Ausgang: Beschwerde der Beklagten gegen die Nichtzulassung der Revision zurückgewiesen; Begründung unterbleibt; Beklagte trägt Kosten.
Abstrakte Rechtssätze
Die Nichtzulassungsbeschwerde gegen die Nichtzulassung der Revision kann vom Bundesgerichtshof zurückgewiesen werden.

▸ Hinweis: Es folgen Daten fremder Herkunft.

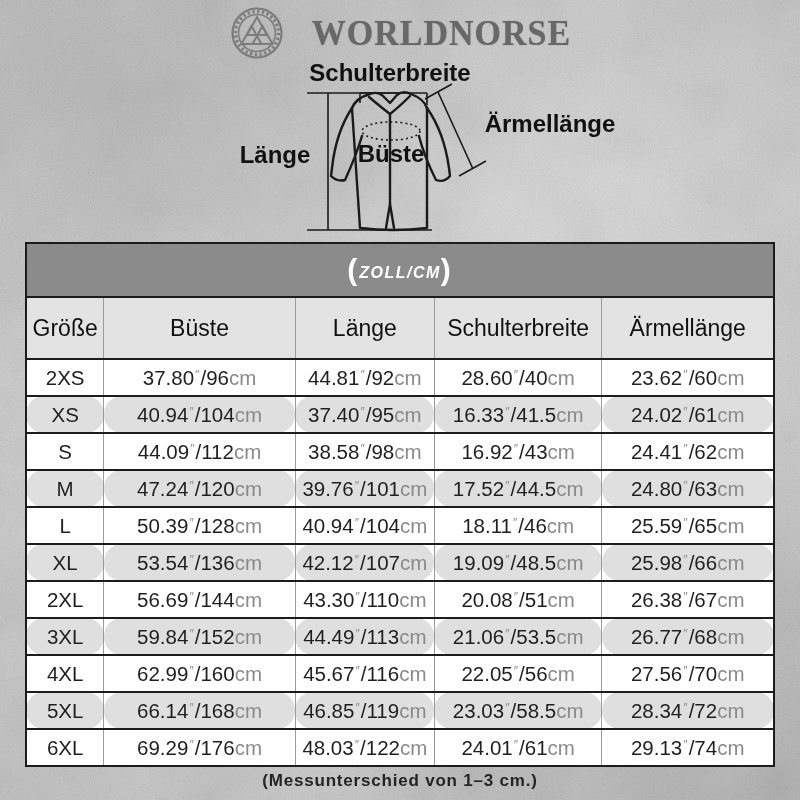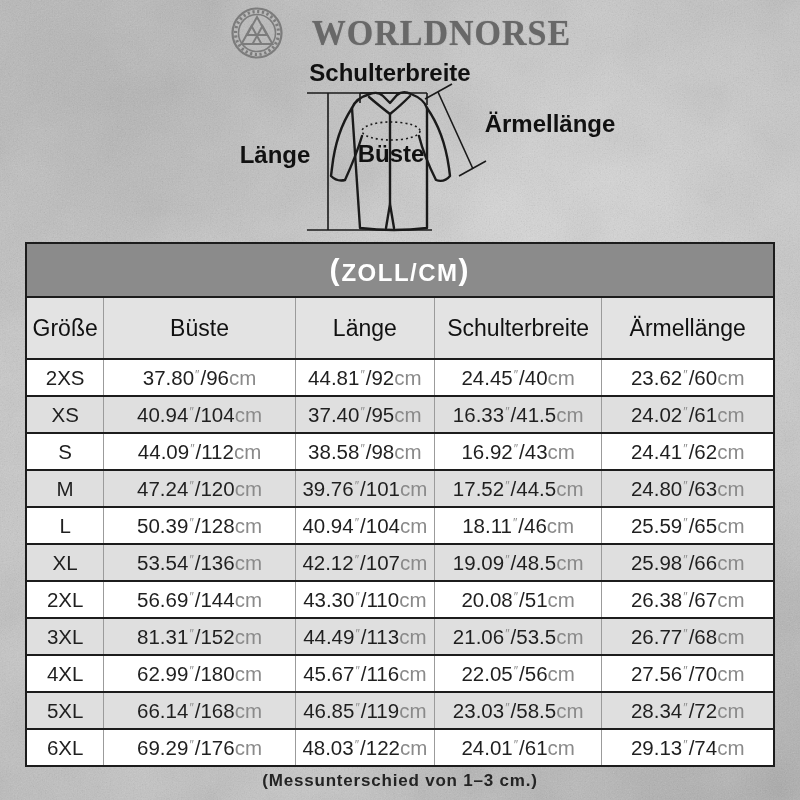--- a/index.html
+++ b/index.html
@@ -37,7 +37,7 @@
     color:#fff;font-weight:700;letter-spacing:2px;
   }
   .title-main,.title-paren{font-size:30px;line-height:1;}
-  .title-unit{font-size:24px;line-height:1;padding-top:5px;letter-spacing:1.5px;}
+  .title-unit{font-size:16px;line-height:1;padding-top:5px;letter-spacing:1.5px;font-style:italic;}
   table.size-table{width:100%;border-collapse:collapse;border:2px solid #1c1c1c;table-layout:fixed;background:#fff;}
   .size-table th{
     height:60px;background:#e3e3e3;font-weight:400;font-size:23px;color:#111;

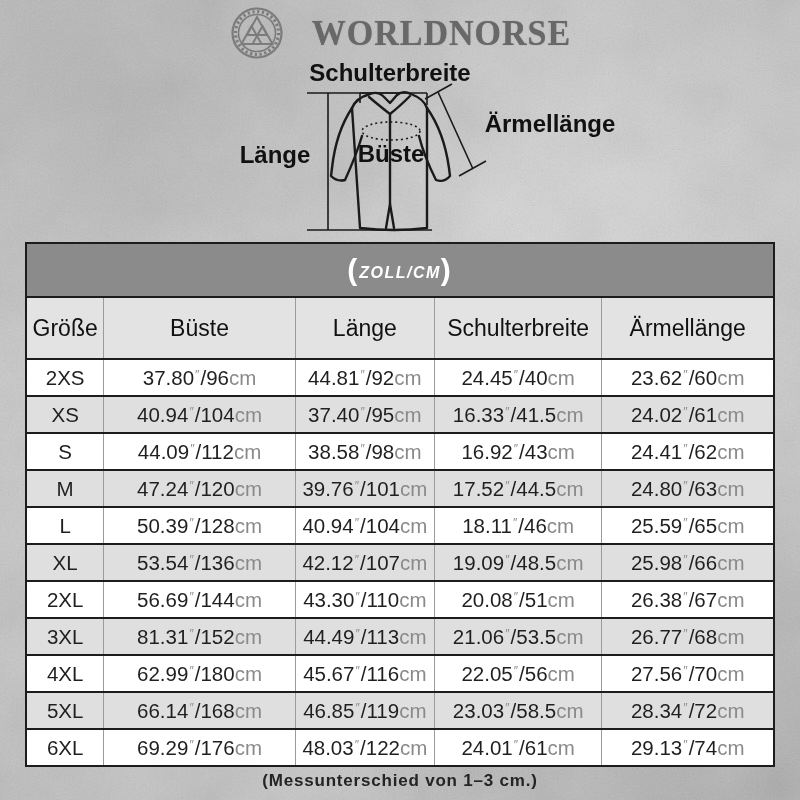--- a/index.html
+++ b/index.html
@@ -45,7 +45,7 @@
   }
   .size-table td{
     height:35px;font-size:20.5px;color:#1f1f1f;text-align:center;padding:0;
-    border-top:2px solid #1c1c1c;border-left:1px solid #9b9b9b;white-space:nowrap;
+    border-top:2px solid #1c1c1c;border-left:1px solid #9b9b9b;white-space:nowrap;border-radius:18px;
   }
   .size-table th:first-child,.size-table td:first-child{border-left:none;}
   .size-table tr.alt td{background:#dfdfdf;}

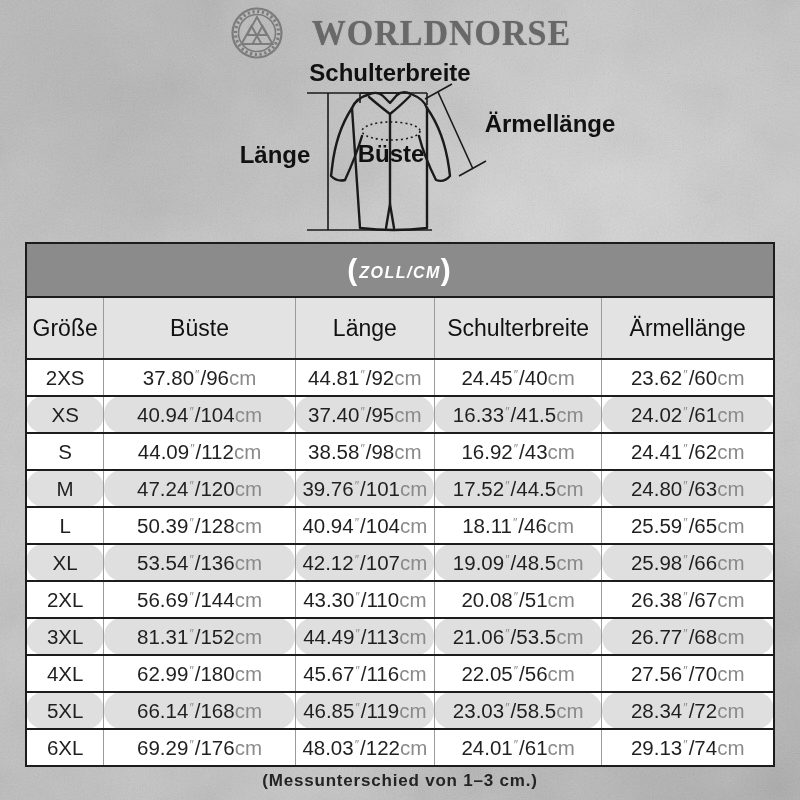--- a/index.html
+++ b/index.html
@@ -172,7 +172,7 @@
             <td class="size-cell">2XS</td>
             <td class="val-cell"><span class="num">37.80</span><span class="inch-mark">″</span><span class="num">/96</span><span class="unit">cm</span></td>
             <td class="val-cell"><span class="num">44.81</span><span class="inch-mark">″</span><span class="num">/92</span><span class="unit">cm</span></td>
-            <td class="val-cell"><span class="num">24.45</span><span class="inch-mark">″</span><span class="num">/40</span><span class="unit">cm</span></td>
+            <td class="val-cell"><span class="num">28.60</span><span class="inch-mark">″</span><span class="num">/40</span><span class="unit">cm</span></td>
             <td class="val-cell"><span class="num">23.62</span><span class="inch-mark">″</span><span class="num">/60</span><span class="unit">cm</span></td>
           </tr>
           <tr class="alt">

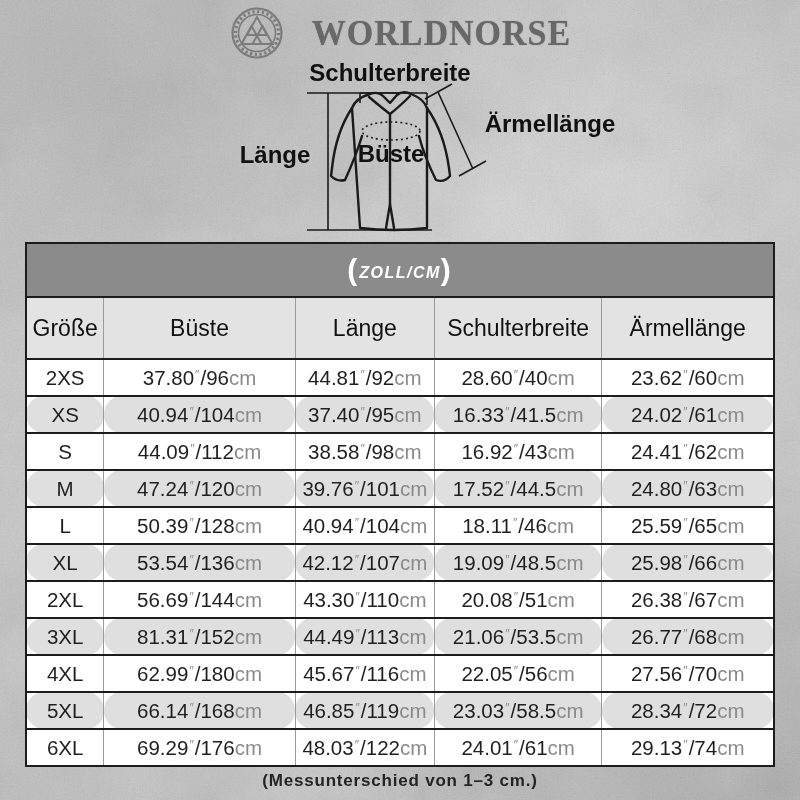--- a/index.html
+++ b/index.html
@@ -219,7 +219,7 @@
           </tr>
           <tr class="alt">
             <td class="size-cell">3XL</td>
-            <td class="val-cell"><span class="num">81.31</span><span class="inch-mark">″</span><span class="num">/152</span><span class="unit">cm</span></td>
+            <td class="val-cell"><span class="num">59.84</span><span class="inch-mark">″</span><span class="num">/152</span><span class="unit">cm</span></td>
             <td class="val-cell"><span class="num">44.49</span><span class="inch-mark">″</span><span class="num">/113</span><span class="unit">cm</span></td>
             <td class="val-cell"><span class="num">21.06</span><span class="inch-mark">″</span><span class="num">/53.5</span><span class="unit">cm</span></td>
             <td class="val-cell"><span class="num">26.77</span><span class="inch-mark">″</span><span class="num">/68</span><span class="unit">cm</span></td>

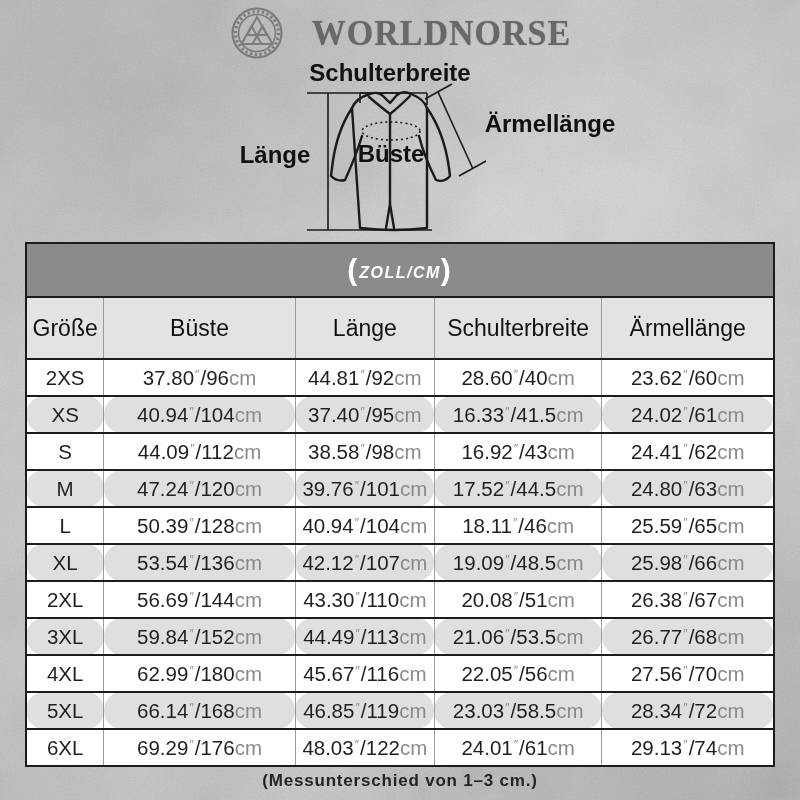--- a/index.html
+++ b/index.html
@@ -226,7 +226,7 @@
           </tr>
           <tr>
             <td class="size-cell">4XL</td>
-            <td class="val-cell"><span class="num">62.99</span><span class="inch-mark">″</span><span class="num">/180</span><span class="unit">cm</span></td>
+            <td class="val-cell"><span class="num">62.99</span><span class="inch-mark">″</span><span class="num">/160</span><span class="unit">cm</span></td>
             <td class="val-cell"><span class="num">45.67</span><span class="inch-mark">″</span><span class="num">/116</span><span class="unit">cm</span></td>
             <td class="val-cell"><span class="num">22.05</span><span class="inch-mark">″</span><span class="num">/56</span><span class="unit">cm</span></td>
             <td class="val-cell"><span class="num">27.56</span><span class="inch-mark">″</span><span class="num">/70</span><span class="unit">cm</span></td>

Der Bundesgerichtshof kann nach § 544 Abs. 6 Satz 2 ZPO von einer schriftlichen Begründung des Beschlusses absehen, wenn eine solche nicht geeignet wäre, zur Klärung der Voraussetzungen der Revisionszulassung beizutragen.
Die Kosten des Beschwerdeverfahrens sind der unterliegenden Partei aufzuerlegen (§ 97 Abs. 1 ZPO).
Die Zurückweisung der Nichtzulassungsbeschwerde führt nicht zur Zulassung der Revision.
Vorinstanzen
vorgehend OLG Frankfurt, 6. Oktober 2023, Az: 29 U 143/21, Urteil
vorgehend LG Wiesbaden, 2. Juni 2021, Az: 12 O 3/17
Tenor
Die Beschwerde der Beklagten gegen die Nichtzulassung der Revision in dem Urteil des 29. Zivilsenats des Oberlandesgerichts Frankfurt am Main vom 6. Oktober 2023 wird zurückgewiesen.
Von einer Begründung wird abgesehen, weil sie nicht geeignet wäre, zur Klärung der Voraussetzungen beizutragen, unter denen eine Revision zuzulassen ist (§ 544 Abs. 6 Satz 2, 2. Halbsatz ZPO).
Die Beklagte trägt die Kosten des Beschwerdeverfahrens (§ 97 Abs. 1 ZPO).